Anglo-Métis

Total population
- Today part of the Métis people (Canada). (Anglo-Metis were a pre-20th century ethnic group)

Regions with significant populations
- Canada

Languages
- Bungee, English, Scottish Gaelic (Gaelic), Cree, Saulteaux, Assiniboine, Hand Talk

Religion
- Predominantly Anglican, Presbyterian, Indigenous Spiritualities & Syncretic Beliefs, Some Minority Roman Catholic

Related ethnic groups
- Cree, Ojibwa, Orcadians, Scottish Canadians, English Canadians, other Métis

= Anglo-Métis =

19th century community of the Métis people of Canada

A 19th century community of the Métis people of Canada, the Anglo-Métis, more commonly known as Countryborn, were children of fur traders; they typically had Scots (Orcadian, Mainland Scotland), or English fathers and Indigenous mothers, often Cree, Anishinaabekwe (notably often Saulteaux), Nakoda, amongst others. They were also known as "English halfbreeds." Some Anglo-Metis still identify by this name. Their first languages were generally those of their mothers: Cree, Saulteaux, Assiniboine, etc. and English. Some of their fathers spoke Gaelic or Scots, leading to the development of the creole language known as "Bungee". Some scholars have started spelling Métis as "Metis" to acknowledge the presence and contributions of the Anglo-Métis and the complex history of the Métis people overall.

==History==

The Anglo-Métis, like their francophone cousins, lived in the Prairies and the area adjacent to the Red River Colony but also in fur trading and military settlements in Ontario along the Great Lakes and James Bay. There also some records of Anglo-Métis families descending from relationships between British soldiers and Indigenous women of various tribes. They then tended to identify more with the politically and economically dominant British culture of Canada. If they were descended from Scottish fur traders and Indigenous women, they were often baptized as part of the Presbyterian church if their fathers chose to acknowledge their existence. Case studies have been done on the birth and baptism registers at the St. Gabriel Street Presbyterian Church in Montreal because it provides a good example of how Métis children adjusted to staying temporarily or living in an urban environment that was considerably foreign compared to the remote, rural fur trading settlements or Indigenous camps in which they were born. Thus, most Anglo-Métis were the result of relationships, officially recognized by the Church or not, between English and Scottish fur traders and Indigenous women.

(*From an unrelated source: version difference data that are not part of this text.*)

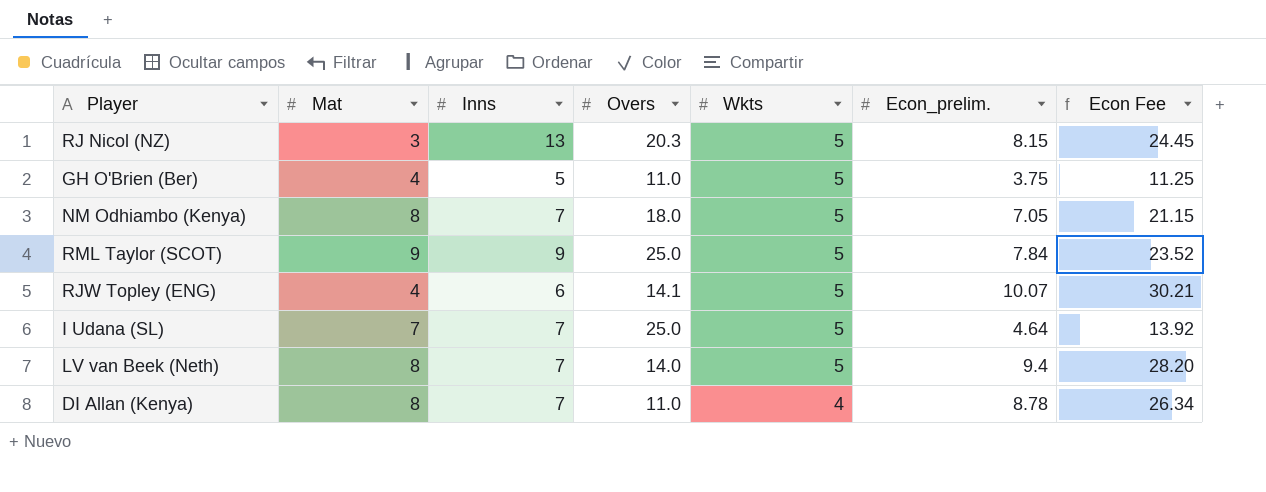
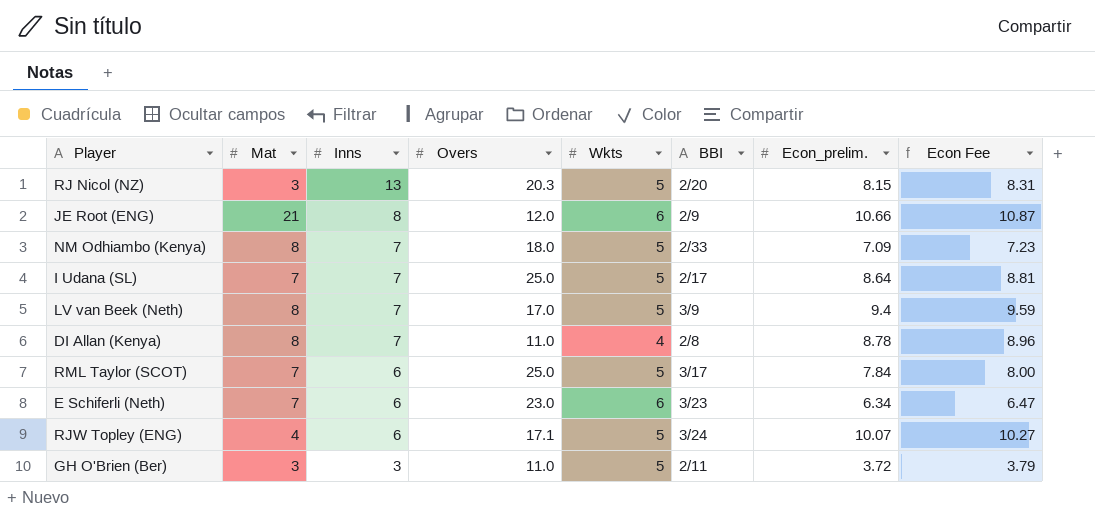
row order: Wkts descending -> Inns descending
column BBI | position: none -> 6
column Econ Fee | formula: [Econ_prelim.] * 3 -> [Econ_prelim.] * 1.02
row JE Root (ENG): none -> 21 | 8 | 12.0 | 6 | 2/9 | 10.66 | 10.87
NM Odhiambo (Kenya) | Econ_prelim.: 7.05 -> 7.09
I Udana (SL) | Econ_prelim.: 4.64 -> 8.64
LV van Beek (Neth) | Overs: 14.0 -> 17.0
RML Taylor (SCOT) | Mat: 9 -> 7
RML Taylor (SCOT) | Inns: 9 -> 6
row E Schiferli (Neth): none -> 7 | 6 | 23.0 | 6 | 3/23 | 6.34 | 6.47
RJW Topley (ENG) | Overs: 14.1 -> 17.1
GH O'Brien (Ber) | Mat: 4 -> 3
GH O'Brien (Ber) | Inns: 5 -> 3
GH O'Brien (Ber) | Econ_prelim.: 3.75 -> 3.72

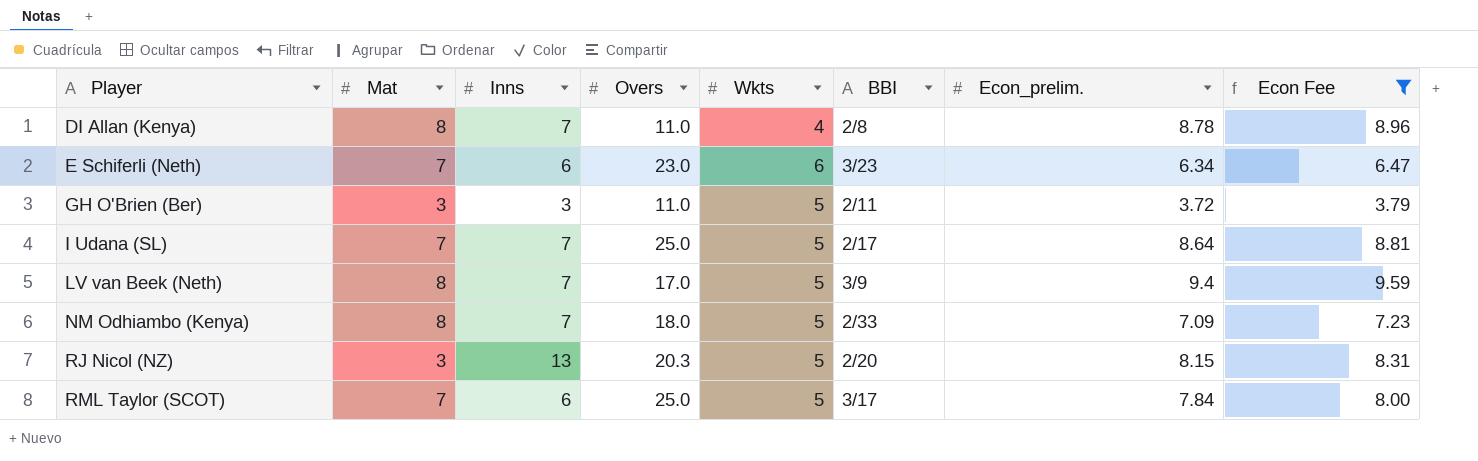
filter: none -> Econ Fee <= 9.59
row order: Inns descending -> Player ascending

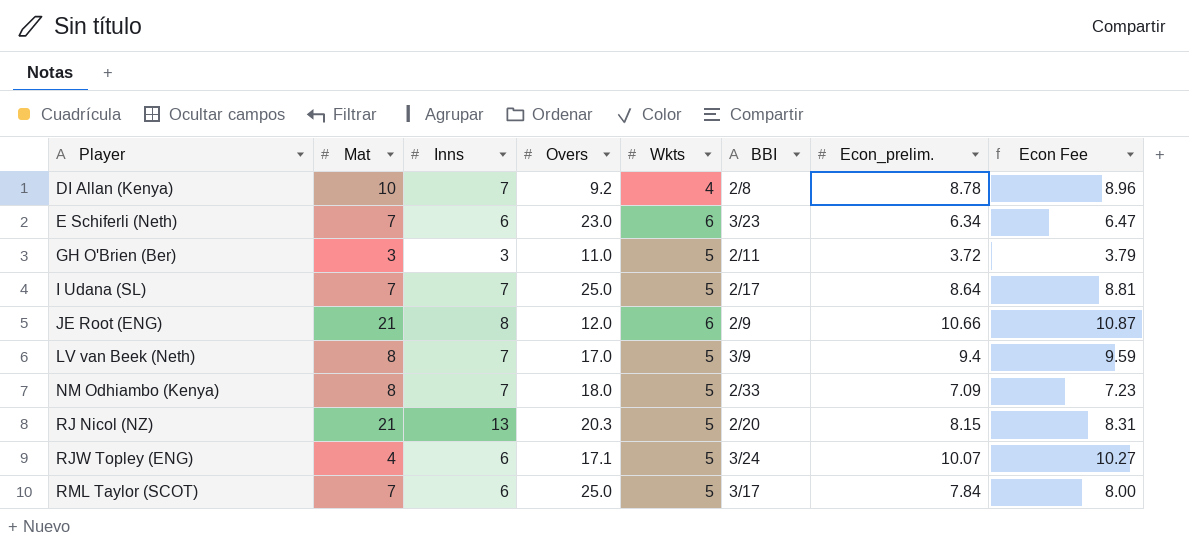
filter: Econ Fee <= 9.59 -> none
DI Allan (Kenya) | Mat: 8 -> 10
DI Allan (Kenya) | Overs: 11.0 -> 9.2
RJ Nicol (NZ) | Mat: 3 -> 21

The ethnicity of their fathers also determined which of the competing fur trading companies they might end up working for as adults. If they were descended from English fur traders, they generally worked for the Hudson's Bay Company. If they were descended from Scottish fur traders, they generally worked for the North West Company, also known as "Nor'Westers." Additionally, the Anglo-Métis/Countryborn had a more sedentary lifestyle of farming than the francophone Métis community, whose men were generally hunters and trappers. The French-speaking Métis were somewhat more nomadic because they relied upon hunting as a trade and food resource. The Anglo-Métis played a role in both the Red River Rebellion of 1869 and the North-West Rebellion of 1885, as they suffered from similar issues of racial discrimination and land problems as their francophone brethren.

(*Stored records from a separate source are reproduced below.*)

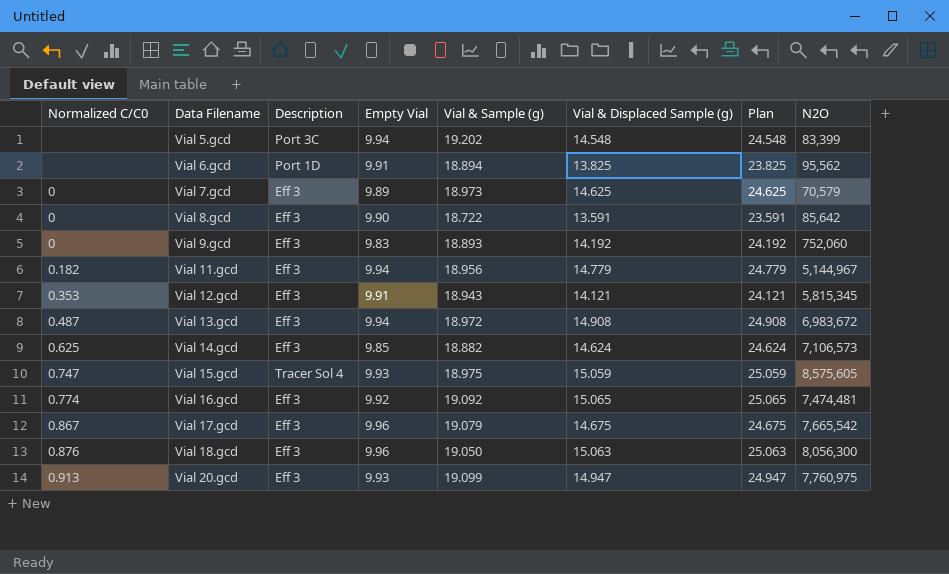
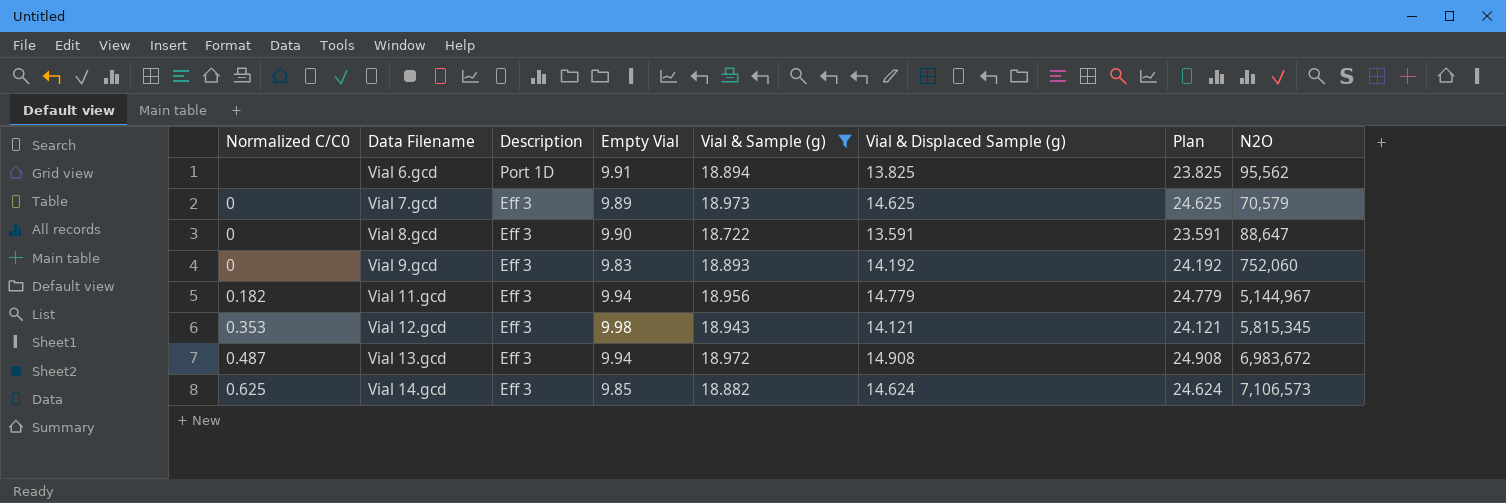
filter: none -> Vial & Sample (g) <= 18.973
Vial 8.gcd | N2O: 85,642 -> 88,647
Vial 12.gcd | Empty Vial: 9.91 -> 9.98

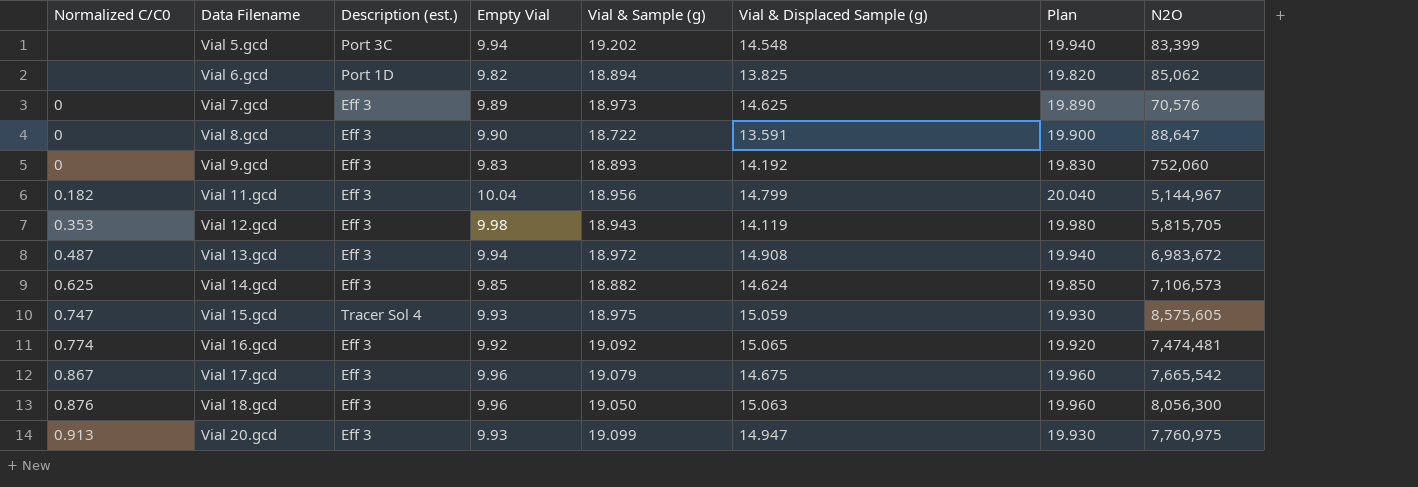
filter: Vial & Sample (g) <= 18.973 -> none
column name: Description -> Description (est.)
column Plan | formula: [Vial & Displaced Sample (g)] + 10 -> [Empty Vial] + 10
Vial 6.gcd | Empty Vial: 9.91 -> 9.82
Vial 6.gcd | N2O: 95,562 -> 85,062
Vial 7.gcd | N2O: 70,579 -> 70,576
Vial 11.gcd | Empty Vial: 9.94 -> 10.04
Vial 11.gcd | Vial & Displaced Sample (g): 14.779 -> 14.799
Vial 12.gcd | Vial & Displaced Sample (g): 14.121 -> 14.119
Vial 12.gcd | N2O: 5,815,345 -> 5,815,705

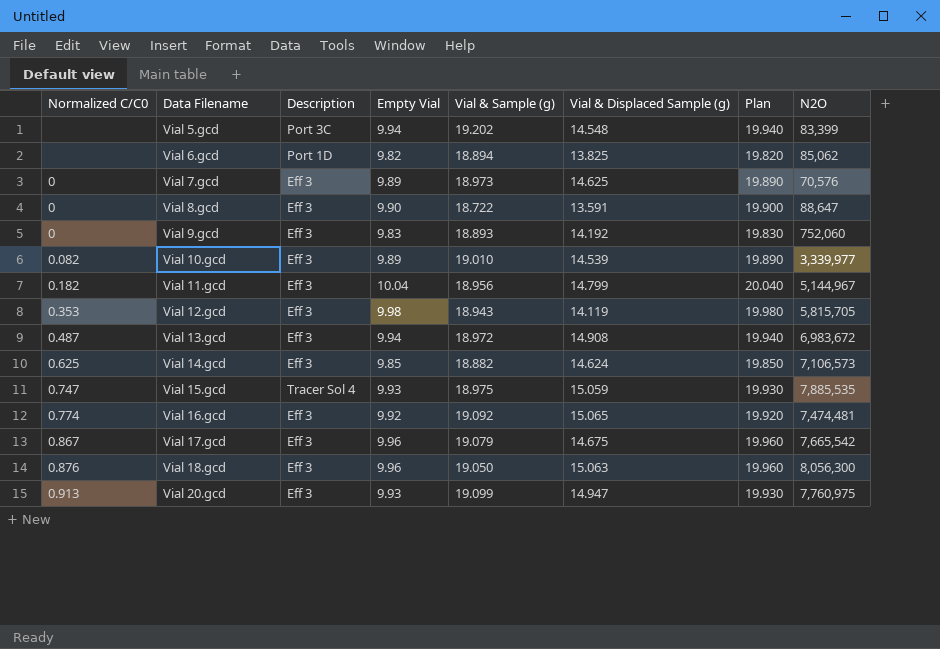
column name: Description (est.) -> Description
row Vial 10.gcd: none -> 0.082 | Eff 3 | 9.89 | 19.010 | 14.539 | 19.890 | 3,339,977
Vial 15.gcd | N2O: 8,575,605 -> 7,885,535

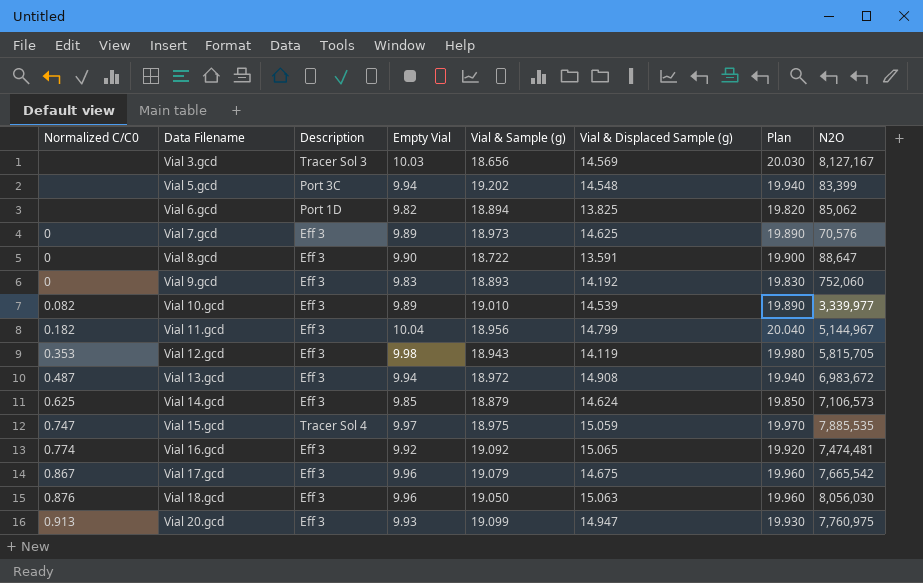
row Vial 3.gcd: none -> none | Tracer Sol 3 | 10.03 | 18.656 | 14.569 | 20.030 | 8,127,167
Vial 14.gcd | Vial & Sample (g): 18.882 -> 18.879
Vial 15.gcd | Empty Vial: 9.93 -> 9.97
Vial 15.gcd | Plan: 19.930 -> 19.970
Vial 18.gcd | N2O: 8,056,300 -> 8,056,030

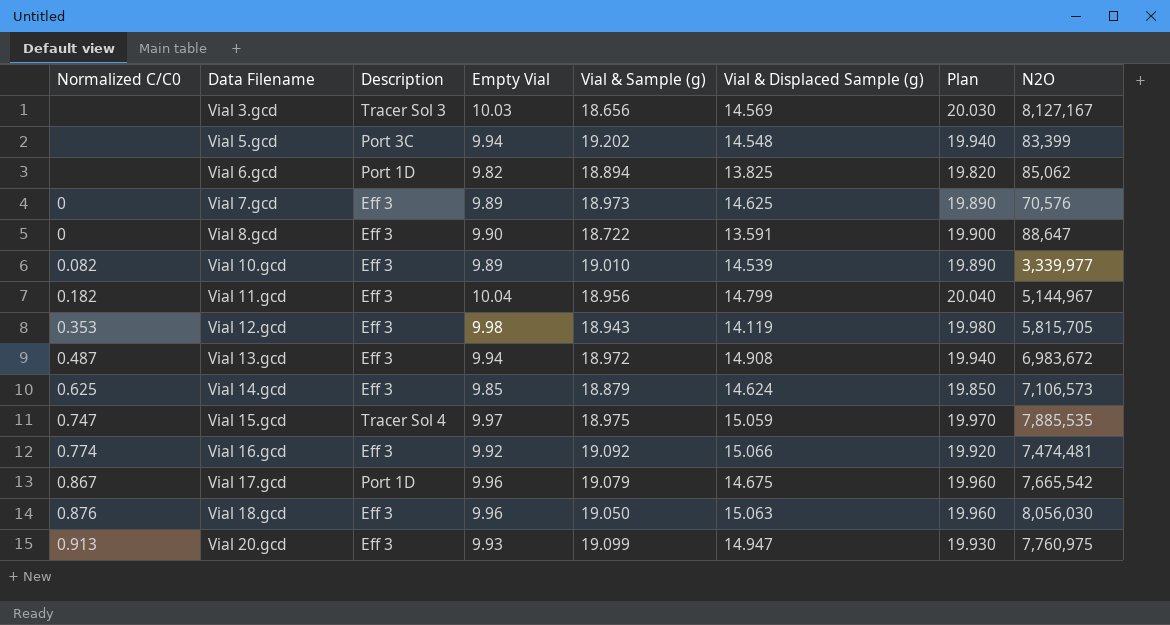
row Vial 9.gcd: 0 | Eff 3 | 9.83 | 18.893 | 14.192 | 19.830 | 752,060 -> none
Vial 16.gcd | Vial & Displaced Sample (g): 15.065 -> 15.066
Vial 17.gcd | Description: Eff 3 -> Port 1D

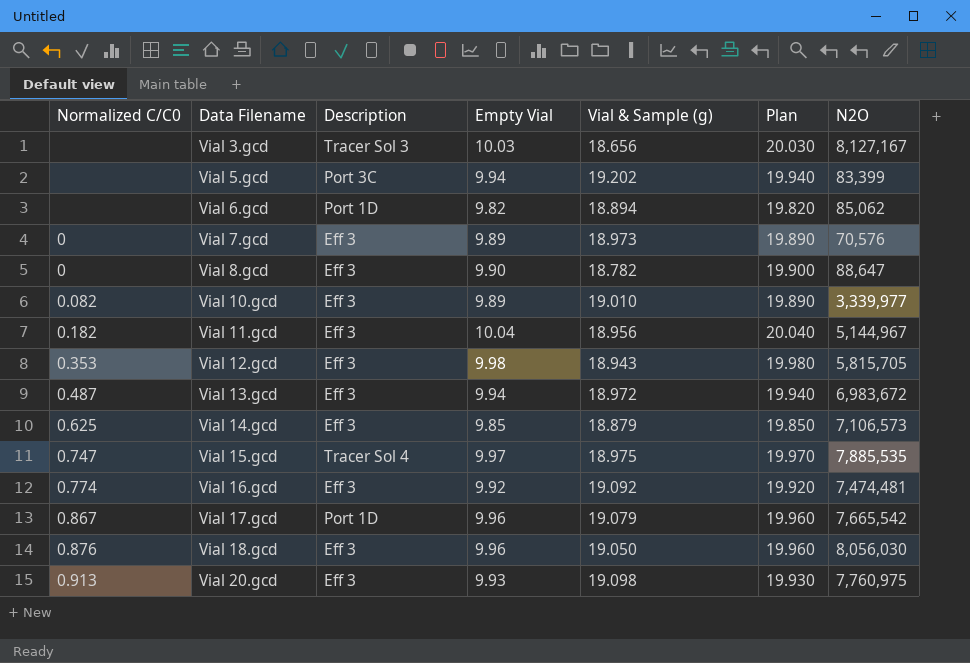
column Vial & Displaced Sample (g) | position: 6 -> none
Vial 8.gcd | Vial & Sample (g): 18.722 -> 18.782
Vial 20.gcd | Vial & Sample (g): 19.099 -> 19.098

By the 19th century, the English-speaking and French-speaking Métis had become quite similar culturally and were moving closer to each other in opposition to the British-Canadian majority. Their musical traditions, especially in the case of fiddle music, were derived from both British Isles and France, as was the Métis traditional dance referred to as "jigging," or the "Red River Jig." Their complexion ranged from fair skinned, blond hair, and blue eyed to dark skinned, with dark hair and dark eyes. Métis elders say that no distinctions were made between individuals based upon complexion within the community. Family, culture, and strong identification with their Christian faith were the unifying bond them. The two communities' primary differences lay in their languages and Christian religious affiliations those of French descent were generally Roman Catholic, and those of British descent were Protestant. Most Countryborn were Anglican or Presbyterian. They were involved in a mixed economy of subsistence farming and bison hunting throughout most of the 19th century and also found employment with the Hudson's Bay Company and the North West Company.

The Countryborn were often known in the 19th century as "mixed-bloods," "Black Scots," "Native English," or "Half-Breeds" (the last term is now considered pejorative). The French-speaking Metis referred to them simply as les métis anglais or les autres métis. Anglo-Metis gradually came to see themselves as being hardly different from the French-speaking Métis.

Today, the two groups are no longer politically distinct, and are commonly known on the Canadian Prairies simply as Métis.

Prominent Anglo-Métis/Countryborn include James Isbister, Thomas McKay, and John Norquay.